What is required:
From the line below that contains "-18,7 +18,7 @@" to the line that contains "-563,7 +563,7 @@", repeat every line exactly, both ends included, and nothing else.

(User interface change data)
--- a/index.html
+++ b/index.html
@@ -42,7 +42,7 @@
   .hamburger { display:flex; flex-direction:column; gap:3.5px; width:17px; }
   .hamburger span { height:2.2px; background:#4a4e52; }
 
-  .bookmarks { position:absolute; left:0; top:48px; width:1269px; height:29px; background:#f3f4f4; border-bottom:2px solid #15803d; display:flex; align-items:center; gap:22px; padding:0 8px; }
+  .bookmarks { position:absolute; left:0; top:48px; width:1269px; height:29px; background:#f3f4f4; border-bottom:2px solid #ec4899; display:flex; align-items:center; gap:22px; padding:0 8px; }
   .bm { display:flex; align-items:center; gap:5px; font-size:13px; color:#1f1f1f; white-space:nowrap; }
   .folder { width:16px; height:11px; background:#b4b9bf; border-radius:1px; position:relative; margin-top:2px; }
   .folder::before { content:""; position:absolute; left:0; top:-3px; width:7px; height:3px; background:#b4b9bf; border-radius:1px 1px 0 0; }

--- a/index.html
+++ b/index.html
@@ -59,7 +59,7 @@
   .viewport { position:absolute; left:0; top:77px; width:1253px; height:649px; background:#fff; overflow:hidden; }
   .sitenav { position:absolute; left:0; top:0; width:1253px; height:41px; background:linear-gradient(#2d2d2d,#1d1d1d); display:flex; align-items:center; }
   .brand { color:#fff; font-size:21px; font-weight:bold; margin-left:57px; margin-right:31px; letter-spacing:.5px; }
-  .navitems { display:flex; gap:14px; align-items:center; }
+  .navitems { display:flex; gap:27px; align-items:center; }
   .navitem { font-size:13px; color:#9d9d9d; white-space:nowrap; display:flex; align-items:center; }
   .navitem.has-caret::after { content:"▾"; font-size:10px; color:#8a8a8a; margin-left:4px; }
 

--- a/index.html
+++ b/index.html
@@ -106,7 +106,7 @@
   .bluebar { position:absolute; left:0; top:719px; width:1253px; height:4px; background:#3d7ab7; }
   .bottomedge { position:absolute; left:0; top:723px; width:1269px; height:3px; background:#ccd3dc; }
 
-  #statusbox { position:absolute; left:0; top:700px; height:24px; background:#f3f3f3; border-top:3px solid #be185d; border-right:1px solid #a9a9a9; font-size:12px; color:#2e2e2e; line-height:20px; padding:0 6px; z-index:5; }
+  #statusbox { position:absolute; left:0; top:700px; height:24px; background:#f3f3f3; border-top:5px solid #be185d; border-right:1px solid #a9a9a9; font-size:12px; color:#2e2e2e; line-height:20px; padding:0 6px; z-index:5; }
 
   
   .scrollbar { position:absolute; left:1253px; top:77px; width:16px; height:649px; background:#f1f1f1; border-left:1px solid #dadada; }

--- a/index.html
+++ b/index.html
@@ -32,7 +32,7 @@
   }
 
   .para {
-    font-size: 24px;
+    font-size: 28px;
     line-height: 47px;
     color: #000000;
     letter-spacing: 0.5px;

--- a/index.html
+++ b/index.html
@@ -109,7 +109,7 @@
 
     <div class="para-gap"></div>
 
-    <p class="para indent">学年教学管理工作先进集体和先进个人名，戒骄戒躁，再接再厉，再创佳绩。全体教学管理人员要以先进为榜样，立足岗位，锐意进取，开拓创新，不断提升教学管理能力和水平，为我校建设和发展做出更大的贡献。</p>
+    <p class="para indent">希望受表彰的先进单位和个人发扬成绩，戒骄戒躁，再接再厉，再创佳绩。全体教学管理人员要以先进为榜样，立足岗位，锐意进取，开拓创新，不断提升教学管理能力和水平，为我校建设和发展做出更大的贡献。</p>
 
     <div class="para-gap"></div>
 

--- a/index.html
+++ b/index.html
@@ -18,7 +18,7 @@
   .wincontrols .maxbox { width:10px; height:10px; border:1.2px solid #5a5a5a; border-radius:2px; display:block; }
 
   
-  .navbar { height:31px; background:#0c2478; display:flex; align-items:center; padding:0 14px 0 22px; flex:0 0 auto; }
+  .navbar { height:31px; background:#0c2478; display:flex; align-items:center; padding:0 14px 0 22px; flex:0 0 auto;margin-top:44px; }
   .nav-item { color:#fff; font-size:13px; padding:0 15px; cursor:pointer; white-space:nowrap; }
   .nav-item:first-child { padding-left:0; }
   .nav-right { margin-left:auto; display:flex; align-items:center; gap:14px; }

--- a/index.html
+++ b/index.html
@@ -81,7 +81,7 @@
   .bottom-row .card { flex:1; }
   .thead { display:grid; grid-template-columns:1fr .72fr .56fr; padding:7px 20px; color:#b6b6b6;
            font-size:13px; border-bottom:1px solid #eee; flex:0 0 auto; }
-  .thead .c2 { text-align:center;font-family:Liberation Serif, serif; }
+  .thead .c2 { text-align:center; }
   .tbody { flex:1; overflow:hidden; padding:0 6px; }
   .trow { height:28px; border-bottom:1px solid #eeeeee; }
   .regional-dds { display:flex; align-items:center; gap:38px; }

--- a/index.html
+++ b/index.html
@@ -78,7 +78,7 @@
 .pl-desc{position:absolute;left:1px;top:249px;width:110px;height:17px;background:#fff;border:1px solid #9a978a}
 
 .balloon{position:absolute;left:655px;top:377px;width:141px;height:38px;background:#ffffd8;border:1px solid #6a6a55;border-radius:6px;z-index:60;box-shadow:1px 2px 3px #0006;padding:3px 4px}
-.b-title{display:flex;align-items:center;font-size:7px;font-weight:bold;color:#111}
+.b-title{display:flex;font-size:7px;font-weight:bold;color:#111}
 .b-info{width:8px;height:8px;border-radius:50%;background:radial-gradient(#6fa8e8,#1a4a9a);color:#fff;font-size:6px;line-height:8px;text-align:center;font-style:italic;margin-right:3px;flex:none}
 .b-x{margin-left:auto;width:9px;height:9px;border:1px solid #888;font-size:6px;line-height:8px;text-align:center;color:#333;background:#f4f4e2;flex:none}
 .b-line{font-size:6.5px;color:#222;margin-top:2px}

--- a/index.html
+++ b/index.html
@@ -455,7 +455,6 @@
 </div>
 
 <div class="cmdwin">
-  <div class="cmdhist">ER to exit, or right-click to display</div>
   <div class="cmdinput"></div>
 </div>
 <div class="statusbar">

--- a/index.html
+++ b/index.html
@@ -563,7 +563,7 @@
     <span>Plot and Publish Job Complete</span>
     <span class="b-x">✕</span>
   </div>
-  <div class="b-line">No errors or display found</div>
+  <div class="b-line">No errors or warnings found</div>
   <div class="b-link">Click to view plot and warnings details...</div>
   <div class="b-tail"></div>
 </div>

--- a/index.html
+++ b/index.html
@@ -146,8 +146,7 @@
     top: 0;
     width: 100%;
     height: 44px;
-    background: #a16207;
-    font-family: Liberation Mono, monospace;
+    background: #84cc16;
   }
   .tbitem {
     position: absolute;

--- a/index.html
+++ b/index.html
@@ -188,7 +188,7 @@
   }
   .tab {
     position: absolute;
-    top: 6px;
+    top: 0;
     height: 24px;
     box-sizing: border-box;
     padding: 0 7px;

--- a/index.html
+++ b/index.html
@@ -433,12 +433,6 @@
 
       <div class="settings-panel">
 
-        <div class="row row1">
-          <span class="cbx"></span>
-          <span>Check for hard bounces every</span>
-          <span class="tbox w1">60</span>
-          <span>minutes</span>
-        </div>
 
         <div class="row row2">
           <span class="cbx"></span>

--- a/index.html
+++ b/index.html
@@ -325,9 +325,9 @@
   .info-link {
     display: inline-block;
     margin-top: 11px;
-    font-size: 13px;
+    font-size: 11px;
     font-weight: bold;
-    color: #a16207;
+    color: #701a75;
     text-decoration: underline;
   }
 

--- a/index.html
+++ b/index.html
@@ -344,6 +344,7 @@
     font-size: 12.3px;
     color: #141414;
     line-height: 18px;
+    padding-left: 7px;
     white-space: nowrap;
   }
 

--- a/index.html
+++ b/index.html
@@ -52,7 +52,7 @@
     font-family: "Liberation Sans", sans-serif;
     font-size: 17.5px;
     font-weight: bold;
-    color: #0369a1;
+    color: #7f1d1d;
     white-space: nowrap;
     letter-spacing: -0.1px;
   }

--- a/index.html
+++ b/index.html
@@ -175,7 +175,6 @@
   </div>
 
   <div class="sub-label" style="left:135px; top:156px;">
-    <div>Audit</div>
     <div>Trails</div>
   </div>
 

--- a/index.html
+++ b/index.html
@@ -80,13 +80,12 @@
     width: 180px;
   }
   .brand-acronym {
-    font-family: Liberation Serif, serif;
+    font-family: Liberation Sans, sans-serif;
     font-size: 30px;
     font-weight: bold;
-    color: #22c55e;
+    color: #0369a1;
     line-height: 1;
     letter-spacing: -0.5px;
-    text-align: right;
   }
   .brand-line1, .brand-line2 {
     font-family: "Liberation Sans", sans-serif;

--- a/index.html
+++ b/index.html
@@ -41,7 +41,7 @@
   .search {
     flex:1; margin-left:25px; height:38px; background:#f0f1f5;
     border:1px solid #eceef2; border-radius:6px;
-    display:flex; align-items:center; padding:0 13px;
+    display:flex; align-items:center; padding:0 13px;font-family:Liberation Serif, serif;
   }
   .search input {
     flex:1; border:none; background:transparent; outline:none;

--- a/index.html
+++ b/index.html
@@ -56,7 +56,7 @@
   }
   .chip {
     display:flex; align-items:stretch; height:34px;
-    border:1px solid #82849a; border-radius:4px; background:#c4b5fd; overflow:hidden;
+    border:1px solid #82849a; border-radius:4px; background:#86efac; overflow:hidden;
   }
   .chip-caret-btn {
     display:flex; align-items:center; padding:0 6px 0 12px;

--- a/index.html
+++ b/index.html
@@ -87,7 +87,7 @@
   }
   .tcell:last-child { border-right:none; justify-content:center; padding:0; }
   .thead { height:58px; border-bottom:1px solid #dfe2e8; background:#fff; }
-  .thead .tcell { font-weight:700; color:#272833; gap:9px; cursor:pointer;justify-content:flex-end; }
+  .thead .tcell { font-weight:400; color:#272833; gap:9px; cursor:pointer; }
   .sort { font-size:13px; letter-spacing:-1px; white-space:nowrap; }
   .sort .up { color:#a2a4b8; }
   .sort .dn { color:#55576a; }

Solution below:
@@ -18,7 +18,7 @@
   .wincontrols .maxbox { width:10px; height:10px; border:1.2px solid #5a5a5a; border-radius:2px; display:block; }
 
   
-  .navbar { height:31px; background:#0c2478; display:flex; align-items:center; padding:0 14px 0 22px; flex:0 0 auto; }
+  .navbar { height:31px; background:#0c2478; display:flex; align-items:center; padding:0 14px 0 22px; flex:0 0 auto;margin-top:44px; }
   .nav-item { color:#fff; font-size:13px; padding:0 15px; cursor:pointer; white-space:nowrap; }
   .nav-item:first-child { padding-left:0; }
   .nav-right { margin-left:auto; display:flex; align-items:center; gap:14px; }

--- a/index.html
+++ b/index.html
@@ -81,7 +81,7 @@
   .bottom-row .card { flex:1; }
   .thead { display:grid; grid-template-columns:1fr .72fr .56fr; padding:7px 20px; color:#b6b6b6;
            font-size:13px; border-bottom:1px solid #eee; flex:0 0 auto; }
-  .thead .c2 { text-align:center;font-family:Liberation Serif, serif; }
+  .thead .c2 { text-align:center; }
   .tbody { flex:1; overflow:hidden; padding:0 6px; }
   .trow { height:28px; border-bottom:1px solid #eeeeee; }
   .regional-dds { display:flex; align-items:center; gap:38px; }

--- a/index.html
+++ b/index.html
@@ -78,7 +78,7 @@
 .pl-desc{position:absolute;left:1px;top:249px;width:110px;height:17px;background:#fff;border:1px solid #9a978a}
 
 .balloon{position:absolute;left:655px;top:377px;width:141px;height:38px;background:#ffffd8;border:1px solid #6a6a55;border-radius:6px;z-index:60;box-shadow:1px 2px 3px #0006;padding:3px 4px}
-.b-title{display:flex;align-items:center;font-size:7px;font-weight:bold;color:#111}
+.b-title{display:flex;font-size:7px;font-weight:bold;color:#111}
 .b-info{width:8px;height:8px;border-radius:50%;background:radial-gradient(#6fa8e8,#1a4a9a);color:#fff;font-size:6px;line-height:8px;text-align:center;font-style:italic;margin-right:3px;flex:none}
 .b-x{margin-left:auto;width:9px;height:9px;border:1px solid #888;font-size:6px;line-height:8px;text-align:center;color:#333;background:#f4f4e2;flex:none}
 .b-line{font-size:6.5px;color:#222;margin-top:2px}

--- a/index.html
+++ b/index.html
@@ -455,7 +455,6 @@
 </div>
 
 <div class="cmdwin">
-  <div class="cmdhist">ER to exit, or right-click to display</div>
   <div class="cmdinput"></div>
 </div>
 <div class="statusbar">

--- a/index.html
+++ b/index.html
@@ -563,7 +563,7 @@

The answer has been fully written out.